_WHAT IS BEING ASKED_
Copy the lines below that contain "span".

_EXERCISE INPUTS_
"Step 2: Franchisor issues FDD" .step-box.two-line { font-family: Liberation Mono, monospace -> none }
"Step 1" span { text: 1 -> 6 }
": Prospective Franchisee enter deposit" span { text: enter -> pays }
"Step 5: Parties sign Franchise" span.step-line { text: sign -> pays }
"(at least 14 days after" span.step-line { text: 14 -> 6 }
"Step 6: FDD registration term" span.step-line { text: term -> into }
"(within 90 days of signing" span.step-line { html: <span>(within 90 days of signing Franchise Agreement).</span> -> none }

_FINAL ANSWER_
"Step 1" span { text: 1 -> 6 }
": Prospective Franchisee enter deposit" span { text: enter -> pays }
"Step 5: Parties sign Franchise" span.step-line { text: sign -> pays }
"(at least 14 days after" span.step-line { text: 14 -> 6 }
"Step 6: FDD registration term" span.step-line { text: term -> into }
"(within 90 days of signing" span.step-line { html: <span>(within 90 days of signing Franchise Agreement).</span> -> none }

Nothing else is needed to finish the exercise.